By Michele Chadwick
MODESTO, CA – The trial of Joseph Chapman reconvened Monday in Stanislaus County Superior Court—Chapman allegedly assaulted and killed Christina Hill, a 47-year-old unhoused woman whose body was found near a trash can in Modesto nearly three years ago on May 13, 2019.
Blood spatter witnesses had differing opinions Monday, with Dr. Brent Turvey returning to testify about the blood spatter analysis at the scene He said blood on the sweater found does not indicate that the assailant was wearing it at the time of the murder.
“Those are all stains, some are soaking and some are from smearing,” he said. “Blood splatter is from impact. That would be the little drops or dots. Those would be associated with violence. I see no evidence that it is associated with the attack other than the fact that it is in the environment soaking up blood or perhaps being used to clean off a hand. Certainly not being worn,” he said.
The expert witness also testified the body was moved after the initial assault.
Dr. Turvey explained, “I only know that she was moved at least one time. Moved from the spot in front of the [driver’s side] area to the spot in front of the hood underneath the vehicle. She could have been dragged more than that and it could easily be concealed by the massive amount of blood pooling that we have…I don’t think she moved herself there.”
Additionally, Turvey testified about the timeline of the assault and movement.
“If she’s having her head hit against the concrete, she would be delirious or unconscious, having lost that amount of blood. It would be very difficult for her to move around but we do have evidence that she is upright for at least one part, sitting against the wall after the attack because of the blood stain transfers from her hair onto the wall,” he said.

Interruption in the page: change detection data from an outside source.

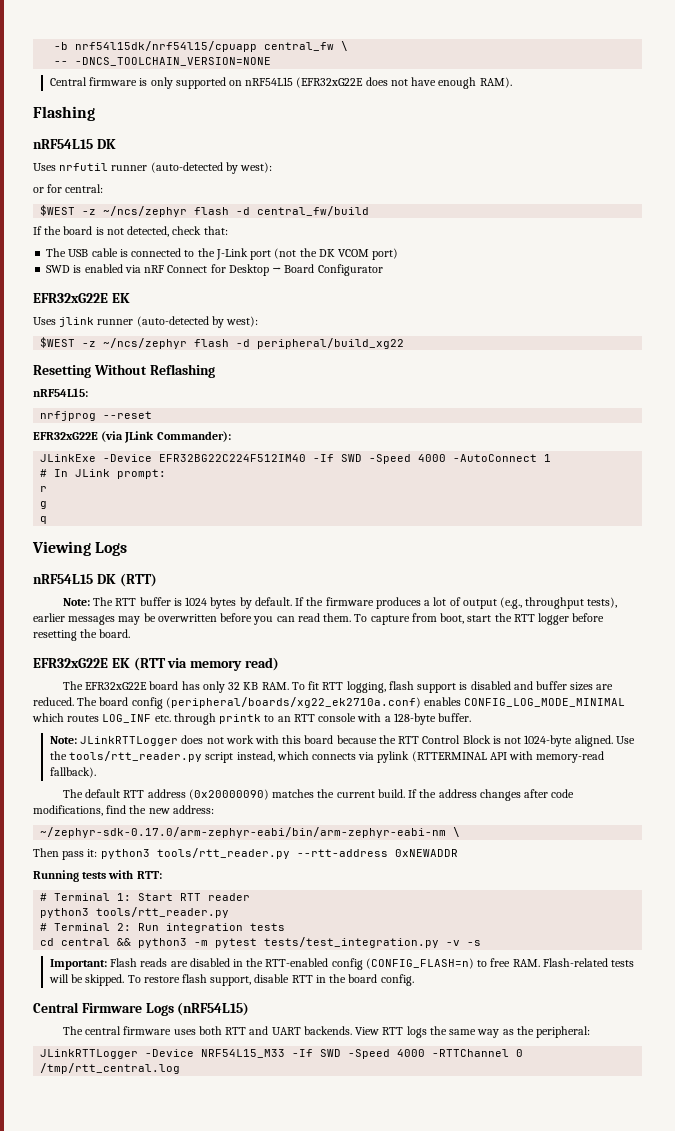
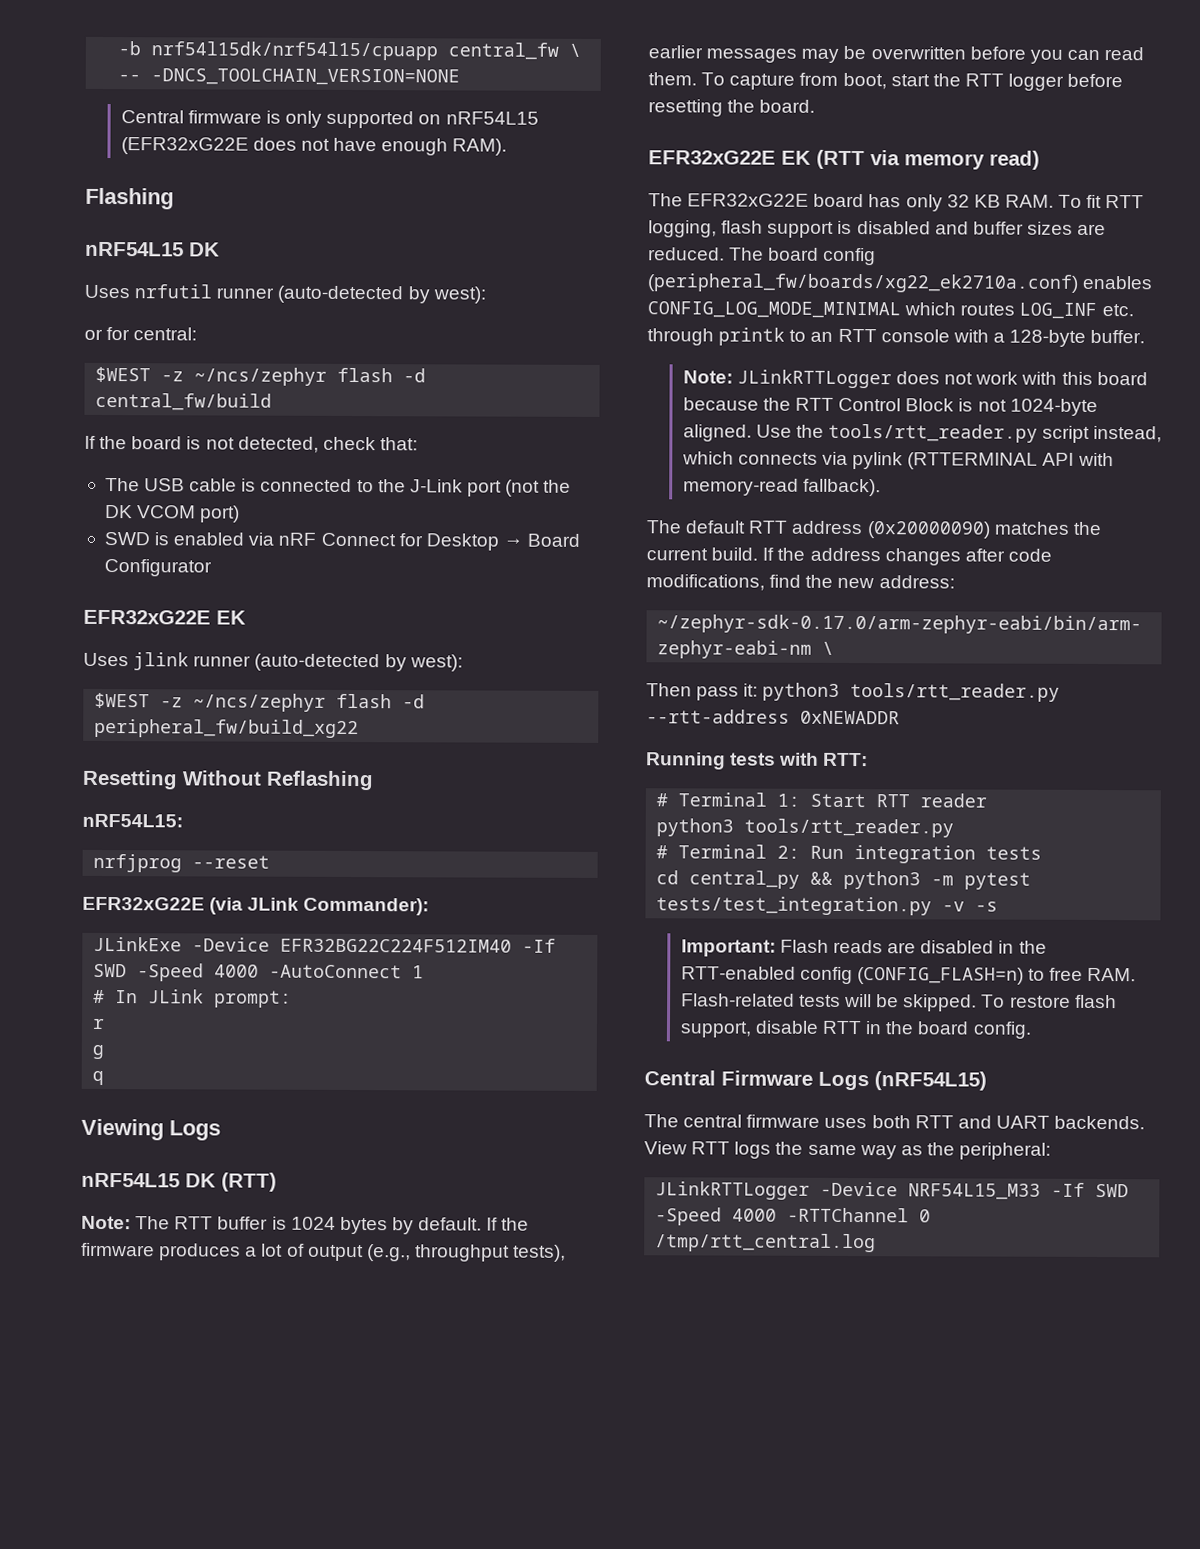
- $WEST -z ~/ncs/zephyr flash -d peripheral/build_xg22
+ $WEST -z ~/ncs/zephyr flash -d peripheral_fw/build_xg22
- The board config (peripheral/boards/xg22_ek2710a.conf) enables CONFIG_LOG_MODE_MINIMAL which routes LOG_INF etc. through printk to an RTT console with a 128-byte buffer.
+ The board config (peripheral_fw/boards/xg22_ek2710a.conf) enables CONFIG_LOG_MODE_MINIMAL which routes LOG_INF etc. through printk to an RTT console with a 128-byte buffer.
- cd central && python3 -m pytest tests/test_integration.py -v -s
+ cd central_py && python3 -m pytest tests/test_integration.py -v -s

Turvey added her clothes were removed after the attack based on the blood spatter and that the assailant would be covered in blood.
Dr. Michael Ference, a forensic pathologist, disagreed with this, arguing that there should be “a lot more blood spattered, on the car, on the uninvolved pavement and more on the wall. In other words, there’s not enough of it.”
Ference also testified that Hills’ hands had markings from the pavement, “transfer off that driveway like area.” He continued, “It’s perfectly consistent with also the abrasion on her chin and consistent with the bruises on her knees. It probably reflects the position she was sodomized in.”